Reality is stranger than fiction.
I can not make up anything that has happened to me over the past few months or even the past few years. I can't control what's been going on, and if I was writing a book, I sure as hell couldn't think of any of this.
And that's fine.
It keeps me on my toes, it keeps me busy, it keeps me...working. But, I wouldn't choose this. At the same it's a learning experience so I'm going to try and learn from it.But sometimes it's just so hard. But I keep thinking about it and how I'm in this spot because I want to be. I'm where I am because it's what's good for me. I'm doing what I need to do to get wherever I'm going. Even if that means that I have to change my life, my perspective, I'm going to do it if it's going to benefit me in the long run.
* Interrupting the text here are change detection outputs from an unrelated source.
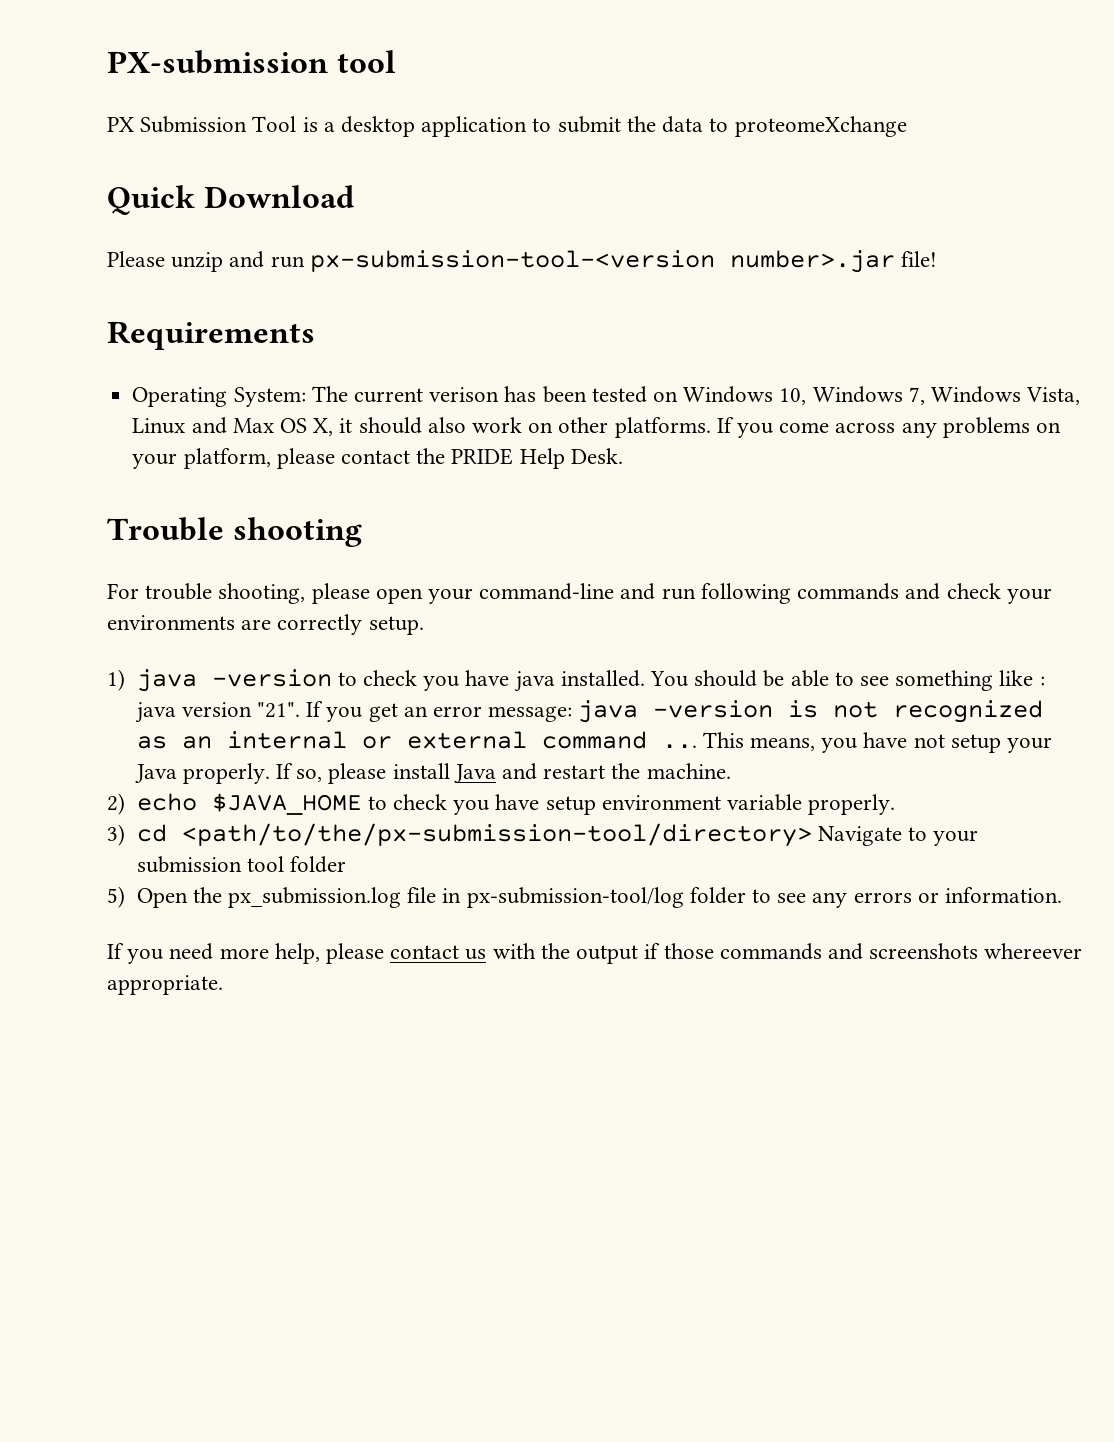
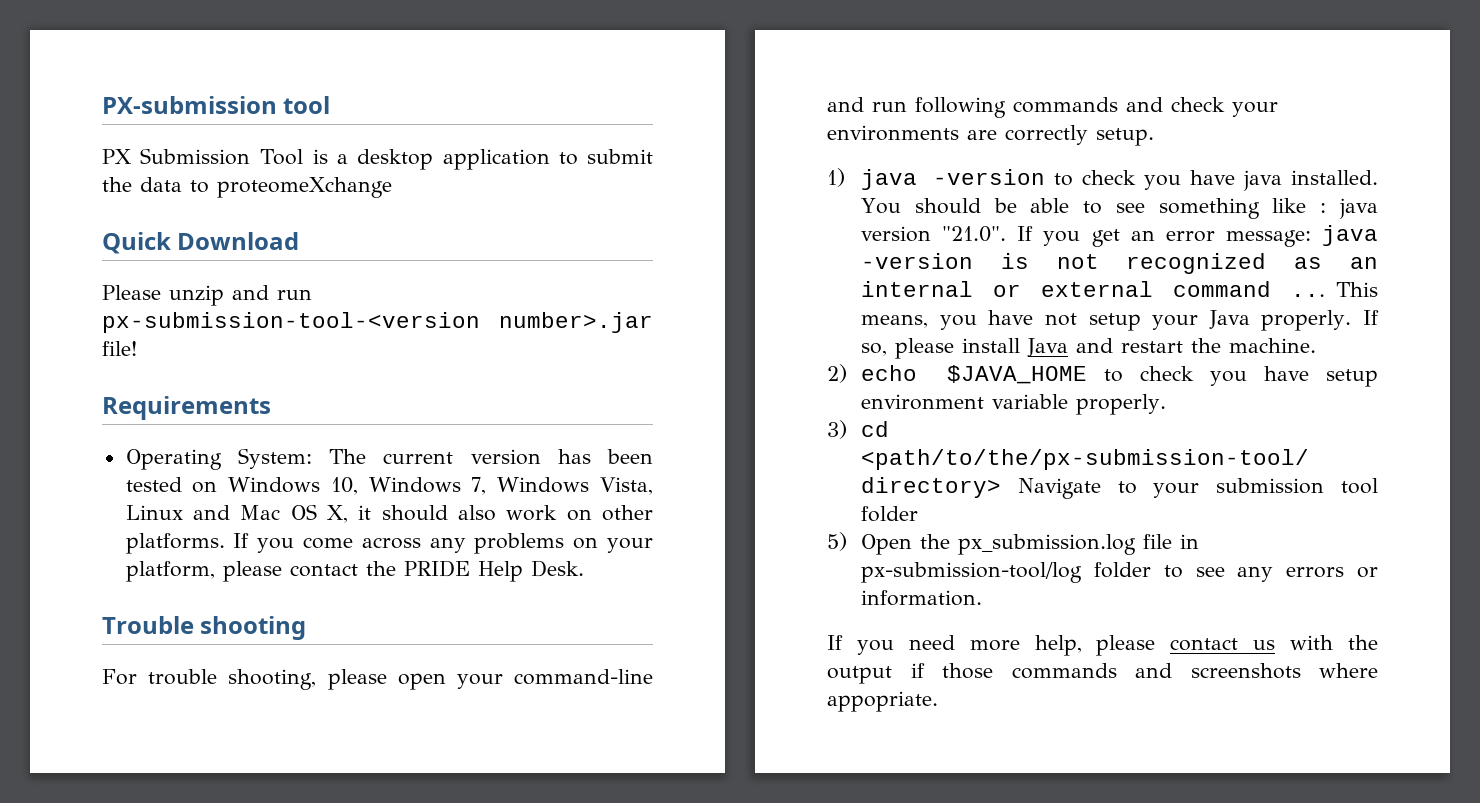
- Operating System: The current verison has been tested on Windows 10, Windows 7, Windows Vista, Linux and Max OS X, it should also work on other platforms.
+ Operating System: The current version has been tested on Windows 10, Windows 7, Windows Vista, Linux and Mac OS X, it should also work on other platforms.
- You should be able to see something like : java version "21". If you get an error message: java -version is not recognized as an internal or external command ...
+ You should be able to see something like : java version "21.0". If you get an error message: java -version is not recognized as an internal or external command ...
- If you need more help, please contact us with the output if those commands and screenshots whereever appropriate.
+ If you need more help, please contact us with the output if those commands and screenshots where appopriate.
Even if that means putting on a happy face not because I'm pretending or hiding, but because I'm going to change my perspective. Even if putting on a happy face makes me look fake, it's going to change my views and then maybe it will eventually be real. I think it's worth it, even though the situation currently sucks.
I have to do something.
I have to realize that the pros outweigh the cons maybe not today or tomorrow, but they will a month down the line or a year down the line. It will sure as hell be worth it down the road. So I have to just keep doing what I'm doing.
But I have to alter myself. I can't let myself get wrapped up in it, I can't let myself be bothered by things. I have to take from it what I can and throw out the rest. I have to do it or I'll go crazy. I'll have to endure the scrapes and bruises now cause down the road, I'll be glad I learned it early.
I have to do it. I'm done screwing around. I have to show that I'm there to do what I'm doing and there's nothing else. I'm going to learn what it takes. I'm going to play my part, it's all I can do.
Reality does really suck at times. But I'm going to deal with it.